Dans les moments de paresse, je règle mon flux musical sur aléatoire. Le service en ligne propose alors des titres choisis de ma collection d’albums auxquels s’ajoutent des suggestions. Le mois dernier, l’algorithme a été modifié. Il privilégie la vente des artistes les plus commerciaux. J’écoute de la musique froide, on me propose de la musique chaude; j’écoute de la musique blanche, on me propose de la musique noire; j’écoute de la musique underground on me propose son équivalent radio. Six, sept fois de suite, j’annule un morceau, je force la machine à passer au suivant. Excédé, je coupe le son et sors sur la terrasse. Je me trouve alors devant mon barbecue sur lequel j’ai disposé trois cactus en pot achetés au marché du vendredi. Des deux fleurs du carnegiea, l’une est fanée. Quand je la saisis du bout des doigts, je découvre à sa base une gélatine translucide. A l’aide d’un canif, je pique: il s’agit de colle durcie. Les fleurs ont été rajoutées pour faciliter la vente.
Mois : mai 2016
Parti de la vérité
Quand cessera-t-on de payer des demi-portions pour nous fournir des concepts de sociologie au rabais?
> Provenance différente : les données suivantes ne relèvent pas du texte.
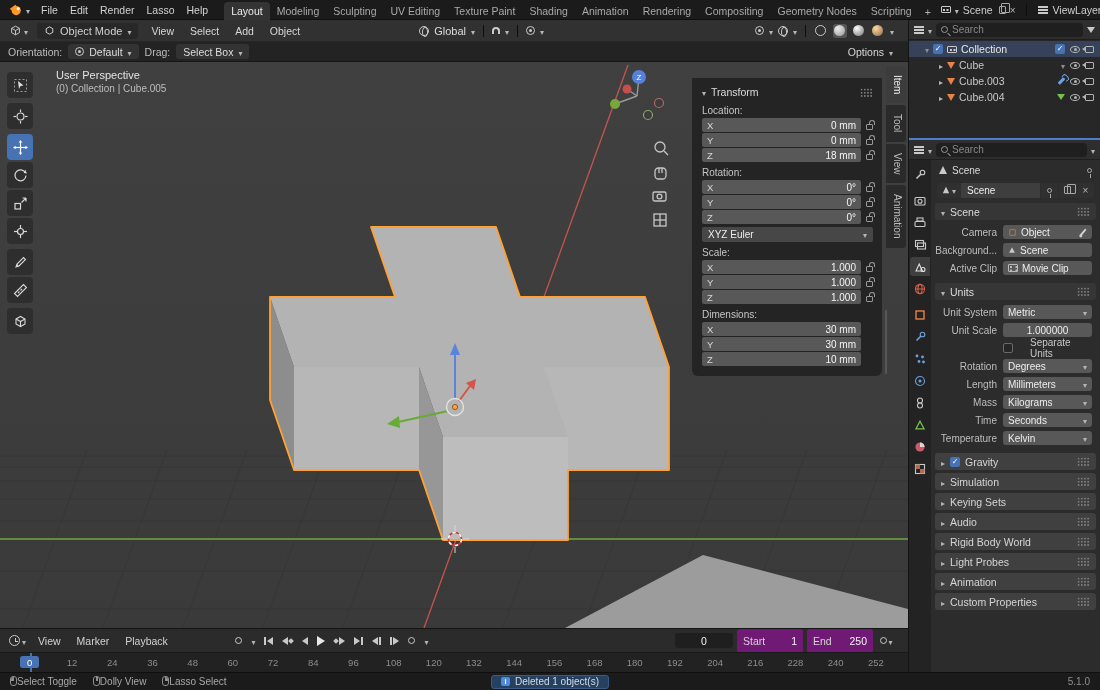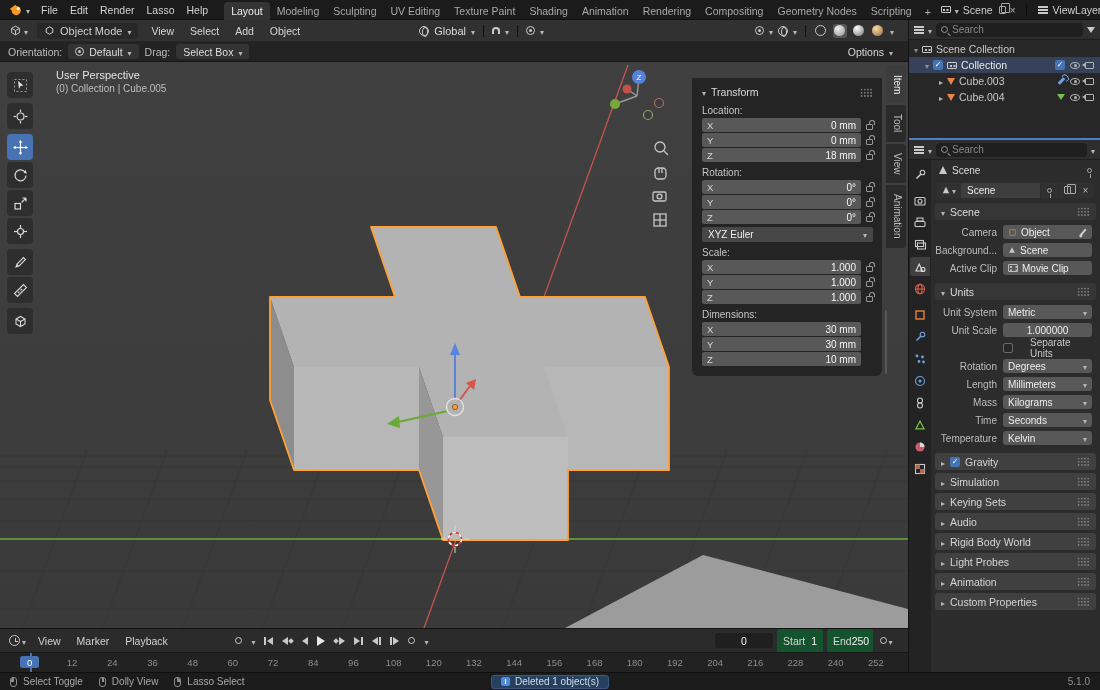--- a/index.html
+++ b/index.html
@@ -719,11 +719,6 @@
           <span class="funnel" style="border-top-color:#c9c9c9"></span>
         </div>
         <div class="o-tree">
-          <div class="o-row" style="padding-left:5px">
-            <span class="chev-d2"></span>
-            <span class="coll-ic"></span>
-            <span>Scene Collection</span>
-          </div>
           <div class="o-row sel" style="padding-left:16px">
             <span class="chev-d2"></span>
             <span class="cb"></span>

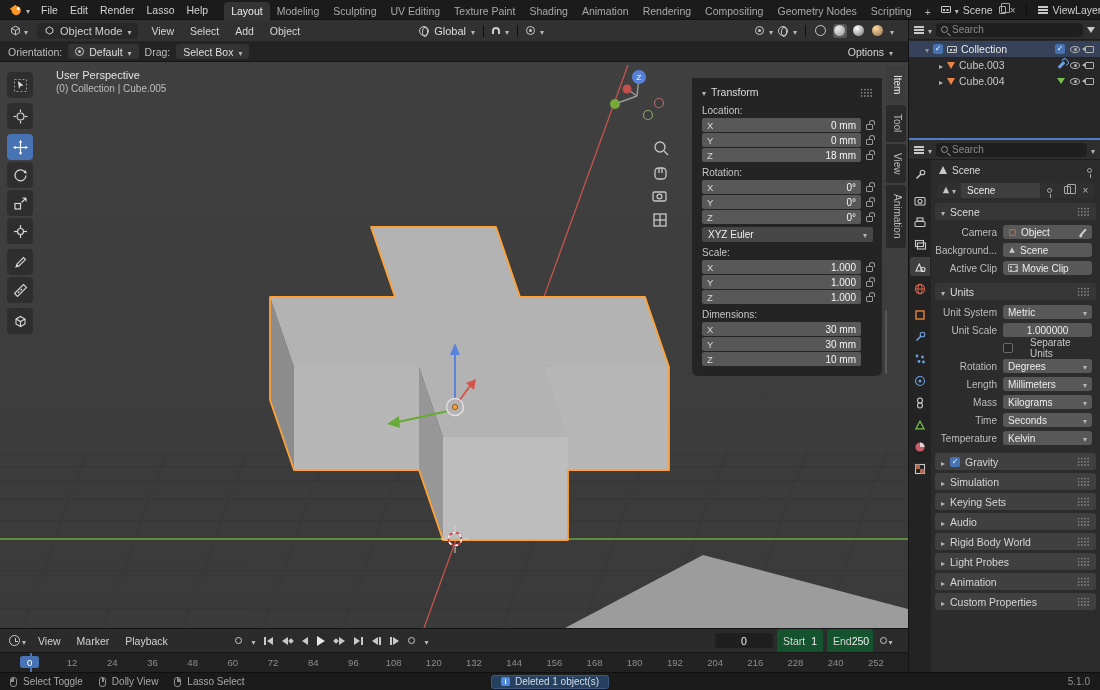--- a/index.html
+++ b/index.html
@@ -733,6 +733,16 @@
           <div class="o-row" style="padding-left:30px">
             <span class="chev-r"></span>
             <span class="mesh-ic"></span>
+            <span>Cube</span>
+            <span class="right">
+              <span class="chev-d2"></span>
+              <span class="eye"></span>
+              <span class="cam"></span>
+            </span>
+          </div>
+          <div class="o-row" style="padding-left:30px">
+            <span class="chev-r"></span>
+            <span class="mesh-ic"></span>
             <span>Cube.003</span>
             <span class="right">
               <span class="wrench-b"></span>

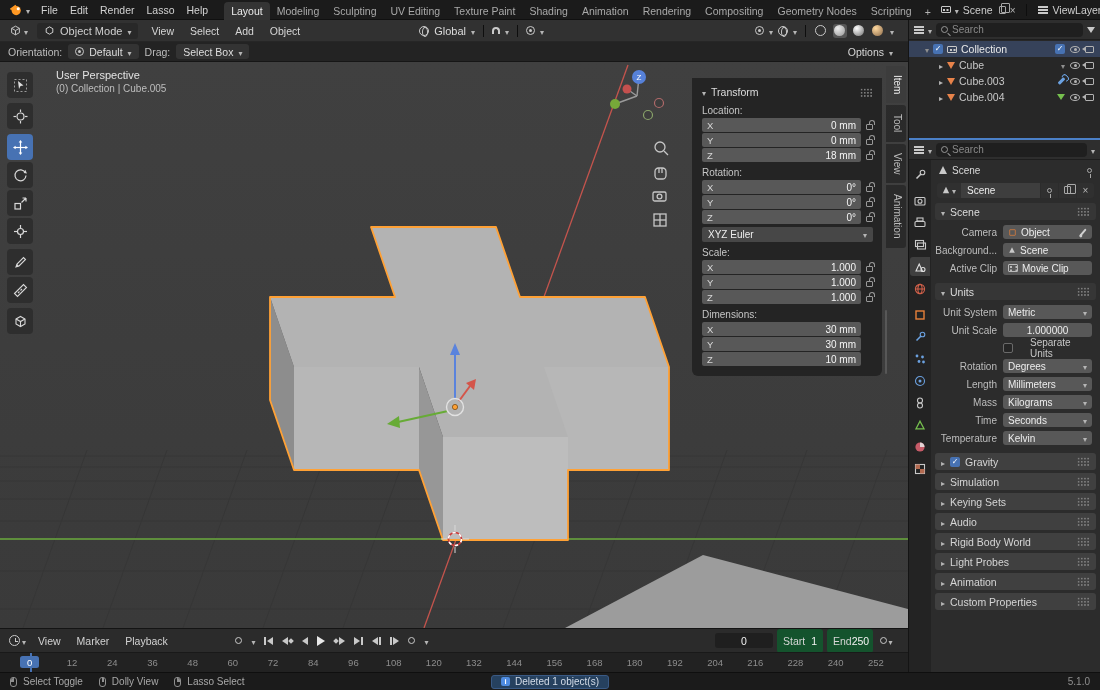--- a/index.html
+++ b/index.html
@@ -127,7 +127,7 @@
   .ring{width:7px;height:7px;border:1.5px solid #c9c9c9;border-radius:50%}
   .tl-fields{margin-left:auto;display:flex;align-items:center;gap:4px;padding-right:6px}
   .f-cur{width:58px;height:15px;background:#1f1f1f;border-radius:3px;color:#f0f0f0;display:flex;align-items:center;justify-content:center}
-  .f-se{width:46px;height:15px;background:#14532d;border-radius:3px;display:flex;align-items:center;padding:12px 6px;color:#d6d6d6}
+  .f-se{width:66px;height:15px;background:#701a75;border-radius:3px;display:flex;align-items:center;padding:12px 6px;color:#d6d6d6}
   .f-se .fv{margin-left:auto;color:#f3f3f3}
   .tl-ruler{height:21px;background:#222;position:relative;overflow:hidden;border-top:1px solid #191919}
   .ticks{display:flex;margin-left:52px;height:100%;align-items:center}

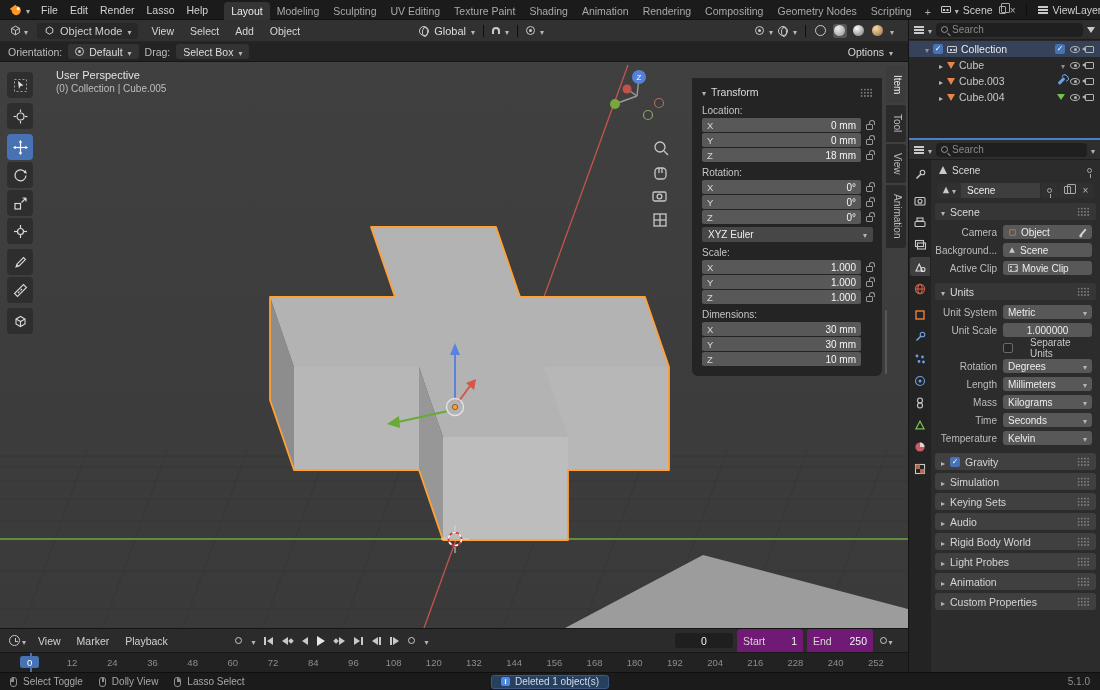--- a/index.html
+++ b/index.html
@@ -177,7 +177,7 @@
 
   
   .statusbar{height:18px;background:#1b1b1b;border-top:1px solid #0f0f0f;display:flex;align-items:center;gap:16px;padding:0 10px;font-size:10px;color:#a8a8a8;position:relative}
-  .sb-item{display:flex;align-items:flex-end;gap:6px}
+  .sb-item{display:flex;align-items:flex-start;gap:0}
   .mou{width:7px;height:10px;border:1px solid #8f8f8f;border-radius:3px;position:relative;display:inline-block}
   .mou.lmb::before{content:"";position:absolute;left:0;top:0;width:3px;height:4px;background:#8f8f8f;border-radius:2.5px 0 0 0}
   .mou.mid::before{content:"";position:absolute;left:2px;top:0;width:1.8px;height:4px;background:#8f8f8f}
Ce “vivre-ensemble” est une aberration aux conséquences mortifères. A l’instar du stakhanovisme, l’expression glorifie ce qui n’existe pas pour n’avoir pas à considérer ce qui existe. L’ouvrier idéal inventé par la propagande soviétique permettait de légitimer a priori la souffrance au nom du productivisme. Ce “vivre-ensemble” fonctionne de même: il légitime une situation sociale en constante dégradation au nom de l’intérêt financier de la minorité. Le multiculturalisme mène à la guerre de tous contre tous comme le stakhanovisme menait à la négation de l’individu et à sa destruction. Si aujourd’hui comme autrefois des demi-portions peuvent se payer sur la vente de concepts, c’est qu’il existe derrière la commande un parti de la vérité.
Espagnols
Dans une charge contre le protestantisme politique des sociétés du Nord, je dis aux deux Javier: “parlons franchement, les Espagnols n’ont ni imagination ni fantaisie, mais ils ont le bon sens, il sont doués pour la vie et ils sont fiers”. Et l’un comme l’autre, n’entendant pas la critique, ne gardant que le positif, rétorquent “oui, c’est vrai que nous savons vivre”.
Valises
A l’arrêt en gare, il lui faudrait descendre cinq valises. L’une de ses valises est un sac, une autre, un sachet de supermarché. Le train marquait une halte d’une minute. Il achemina les premières valises, les disposa sur la plateforme à proximité de la porte. Lorsque le train fut à l’arrêt, il vit qu’une partie des valises avaient été ramenées à l’intérieur du wagon. Il se précipita, en transporta deux, s’en alla chercher la troisième. Celle-ci avait été remisée dans une armoire. Il la saisit, la porta sur la plateforme, retourna chercher le sachet. Quand il le souleva, il se rompit. Il ramassa les effets qui tombaient sur le sol, courut à la porte. Les passagers qui attendaient sur le quai commençaient de monter. Il jeta une valise par dessus leur tête, puis une autre, retourna dans la wagon. Le sac était enfermé à l’intérieur d’une armoire. Il le prit, courut jusqu’à la porte, le balança sur le quai. Il voulut descendre, mais les passagers qui montaient l’en empêchaient. Lorsque la voie fut libre, la porte se referma et le train démarra. Par la fenêtre il vit ses valises. Un inconnu les emportait.